Герой ее мечты

Пролог

Манхэттен, 1862 год

Это не были… трущобы в полном смысле этого слова, но по сравнению с окраинами Нижнего Ист-Сайда громоздившиеся здесь доходные многоквартирные дома были гораздо выше, и улица производила гнетущее впечатление. Покрытые копотью кирпичные и деревянные горы поднимались до самого затянутого дымом неба, а внизу по глубокому бетонному ущелью катилась волнами и бурлила водоворотами людская река.

Появившийся из узкого переулка мужчина с сальным лицом, с вызывающим отвращение довольством поглаживавший грязными руками свой огромный живот, прищурил глаза с покрасневшими веками при виде проходивших мимо женщины и девочки лет одиннадцати или двенадцати – они в чистой нарядной одежде были не к месту в море грязных фабричных рабочих и галдящих наемных служащих магазинов, торопливо, с причмокиванием пьющих слабый чай под еще более слабым солнцем осеннего полудня. Алчный взгляд мужчины с явным интересом остановился на ребенке. Небрежно, слишком уж небрежно он подстраивал свой шаг под шаг девочки и так сосредоточился на своей жертве, что не заметил долговязого, неуклюжего подростка, который шел позади него.

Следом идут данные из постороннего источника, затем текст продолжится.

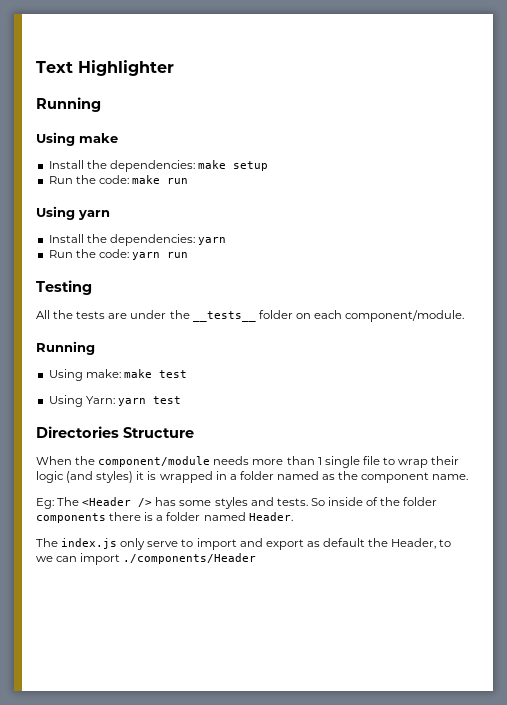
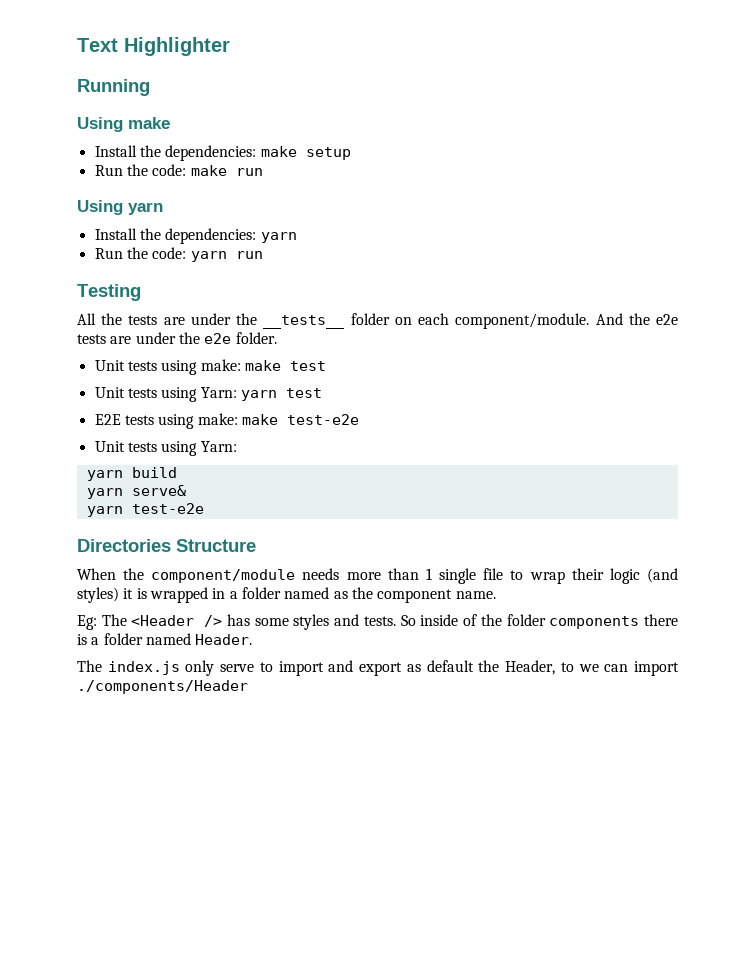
[36,341,95,355] [48,369,83,381] // Running // Using -> [595,313,679,325] [77,332,277,344] [94,360,198,375] And the e2e tests are under the e2e folder. // Unit tests using
[48,395,83,407] Using -> [94,387,198,402] Unit tests using
(181, 400) none -> [94,413,359,429] [94,441,237,456] [86,467,177,481] [86,485,186,499] [86,503,204,517] // E2E tests using make: make test-e2e // Unit tests using Yarn: // yarn build // yarn serve& // yarn test-e2e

И почему он должен был обратить на парня внимание? Стриженый подросток в болтающейся на хрупких плечах одежде вполне мог быть одним из тысяч детей иммигрантов. Пожалуй, он был чище, а его спина прямее, но настороженное, понимающее выражение на взрослом не по возрасту лице Ноубла Маккэнихи, Слэтса, было таким же, как и у всех вокруг.

Девочка и женщина свернули в менее людную боковую улицу, а толстяк, юркнув за повозку, свиными глазками следил за их продвижением. Ноубл выругался себе под нос. Он уже не раз говорил Тревору, что эта женщина, Нэн, – неподходящая няня для Венис, единственного ребенка Лейланда. Нэн все чаще и чаще возвращалась сюда, где изначально Лейланд впервые повстречал ее, а потом, сделав характерный для него благородный жест, привез на Парк-авеню, уверенный, что работа станет ее спасением. Но Ноубл понимал, что Лейланд заблуждается. Деньгами нельзя купить избавление от пагубной привычки, а Нэн была такой заядлой алкоголичкой, каких Ноубл еще не видывал.

Когда Ноубл предупредил об этом Лейланда, Тревор с натянутой улыбкой и холодным взглядом заметил, что Ноубл и его мать – наглядные примеры того, чего можно достигнуть такой необычайной щедростью. Три года назад они были немногим лучше Нэн. Его мать, вдова, недавно эмигрировавшая из Ирландии, стала кухаркой у Лейланда, а Ноубл, смышленый уличный мальчишка, обучался наравне с дочерью хозяина и теперь, в свои почти семнадцать лет, должен был начать учебу в Йеле… исключительно благодаря щедрости Лейланда.

Ноублу надо бы на коленях благодарить своего патрона, а вместо этого он злился на хозяина из-за Венис, маленькой, беззащитной, уязвимой дочери Тревора, потому что однажды один из тех, на кого Лейланд обращал свою благотворительность, может обидеть Венис…

Но сегодня этого не произойдет.

Толстяк согнул руки. Какой-нибудь безмозглый болван мог бы недооценить его силу, но Ноубл был достаточно сообразительным, чтобы понять, что в толстом, трясущемся теле мужчины достаточно мускулов и он сможет легко схватить Венис. Она будет приносить хорошие деньги в каком-нибудь дорогом борделе – разумеется, после того как свиноподобный мужчина представит свой товар.

От этой мысли Ноублу стало плохо. Он знал о двенадцати– и даже десятилетних проститутках, но они не были… детьми. А Венис была ребенком, самым невинным и очаровательным из всех, кого он встречал. И Ноубл, который никогда не знал настоящего детства, никому не позволит разрушить детство этой девочки.

Потирая мясистые руки, мужчина протискивался сквозь людскую толчею: там были старьевщики, толкающие нагруженные тележки, девушки – продавщицы сигарет, с испачканными никотином пальцами и пустыми глазами, торговцы бельем, рабочие котельных, печатники, швеи и попрошайки. И все они пели одну и ту же песню нужды, безнадежности и отчаяния: «Купите, подайте, помогите!»

Ноубл увидел, что Венис остановилась перед разбитой витриной магазина и нагнула темную голову, чтобы рассмотреть что-то за тонким оконным стеклом, а Нэн, явно скучая, пошла дальше по улице в сторону сияющих изделий на тележке торговца бижутерией. Ноубл с удовольствием задушил бы глупую гусыню за то, что она оставила Венис одну.